▶ PROBLEM: Give the lines below again exactly, starting with the line that holds "- Baranzini, D." and going on through the line that holds "one single graph.".

☆ ☆ ☆

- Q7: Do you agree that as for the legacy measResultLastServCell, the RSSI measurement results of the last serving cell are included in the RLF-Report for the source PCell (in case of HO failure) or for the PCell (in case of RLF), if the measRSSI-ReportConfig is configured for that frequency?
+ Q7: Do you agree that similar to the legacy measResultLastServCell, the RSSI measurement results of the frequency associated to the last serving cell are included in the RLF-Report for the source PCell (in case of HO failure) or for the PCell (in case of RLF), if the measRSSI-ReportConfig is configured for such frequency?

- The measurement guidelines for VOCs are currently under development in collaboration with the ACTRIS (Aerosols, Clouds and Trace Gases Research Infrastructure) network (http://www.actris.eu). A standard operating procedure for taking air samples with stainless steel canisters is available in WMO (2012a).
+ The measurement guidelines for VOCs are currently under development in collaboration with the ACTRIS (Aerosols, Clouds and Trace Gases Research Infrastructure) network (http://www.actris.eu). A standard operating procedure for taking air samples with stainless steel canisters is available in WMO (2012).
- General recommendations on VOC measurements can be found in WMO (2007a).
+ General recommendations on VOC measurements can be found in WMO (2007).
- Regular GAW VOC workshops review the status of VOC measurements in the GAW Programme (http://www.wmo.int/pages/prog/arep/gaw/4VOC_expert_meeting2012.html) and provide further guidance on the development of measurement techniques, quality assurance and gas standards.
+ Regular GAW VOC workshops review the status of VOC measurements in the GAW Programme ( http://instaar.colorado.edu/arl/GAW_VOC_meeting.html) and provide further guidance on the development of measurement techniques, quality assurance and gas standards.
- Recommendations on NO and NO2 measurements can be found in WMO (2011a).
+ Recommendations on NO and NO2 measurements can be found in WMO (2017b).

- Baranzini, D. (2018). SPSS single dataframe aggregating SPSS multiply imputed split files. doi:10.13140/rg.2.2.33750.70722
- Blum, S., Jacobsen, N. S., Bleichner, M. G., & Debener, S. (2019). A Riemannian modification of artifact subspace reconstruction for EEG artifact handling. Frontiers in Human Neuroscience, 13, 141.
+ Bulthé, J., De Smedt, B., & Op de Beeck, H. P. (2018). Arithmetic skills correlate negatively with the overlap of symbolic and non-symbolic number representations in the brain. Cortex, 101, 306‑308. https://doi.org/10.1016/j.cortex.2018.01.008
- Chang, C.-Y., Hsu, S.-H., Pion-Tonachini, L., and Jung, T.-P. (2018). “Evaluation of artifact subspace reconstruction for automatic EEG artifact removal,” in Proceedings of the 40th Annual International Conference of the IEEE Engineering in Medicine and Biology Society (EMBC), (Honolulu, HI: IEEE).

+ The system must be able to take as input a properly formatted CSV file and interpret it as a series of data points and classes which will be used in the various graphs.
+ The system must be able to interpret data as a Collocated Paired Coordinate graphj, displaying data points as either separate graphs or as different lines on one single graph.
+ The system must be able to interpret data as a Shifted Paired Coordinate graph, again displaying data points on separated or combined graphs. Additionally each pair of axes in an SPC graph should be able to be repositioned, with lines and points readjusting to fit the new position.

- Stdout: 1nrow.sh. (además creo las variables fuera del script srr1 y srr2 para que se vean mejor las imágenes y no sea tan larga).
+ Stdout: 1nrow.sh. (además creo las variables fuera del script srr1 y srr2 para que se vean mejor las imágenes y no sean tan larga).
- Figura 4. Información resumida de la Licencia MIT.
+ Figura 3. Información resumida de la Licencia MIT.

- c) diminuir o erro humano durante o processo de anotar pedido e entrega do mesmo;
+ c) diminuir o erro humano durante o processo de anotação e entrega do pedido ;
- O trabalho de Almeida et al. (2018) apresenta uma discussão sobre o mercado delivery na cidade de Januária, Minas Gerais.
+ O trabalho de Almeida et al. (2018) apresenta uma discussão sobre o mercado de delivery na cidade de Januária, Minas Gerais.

☆ ☆ ☆

▶ SOLUTION TO THE EXERCISE:
- Baranzini, D. (2018). SPSS single dataframe aggregating SPSS multiply imputed split files. doi:10.13140/rg.2.2.33750.70722
- Blum, S., Jacobsen, N. S., Bleichner, M. G., & Debener, S. (2019). A Riemannian modification of artifact subspace reconstruction for EEG artifact handling. Frontiers in Human Neuroscience, 13, 141.
+ Bulthé, J., De Smedt, B., & Op de Beeck, H. P. (2018). Arithmetic skills correlate negatively with the overlap of symbolic and non-symbolic number representations in the brain. Cortex, 101, 306‑308. https://doi.org/10.1016/j.cortex.2018.01.008
- Chang, C.-Y., Hsu, S.-H., Pion-Tonachini, L., and Jung, T.-P. (2018). “Evaluation of artifact subspace reconstruction for automatic EEG artifact removal,” in Proceedings of the 40th Annual International Conference of the IEEE Engineering in Medicine and Biology Society (EMBC), (Honolulu, HI: IEEE).

+ The system must be able to take as input a properly formatted CSV file and interpret it as a series of data points and classes which will be used in the various graphs.
+ The system must be able to interpret data as a Collocated Paired Coordinate graphj, displaying data points as either separate graphs or as different lines on one single graph.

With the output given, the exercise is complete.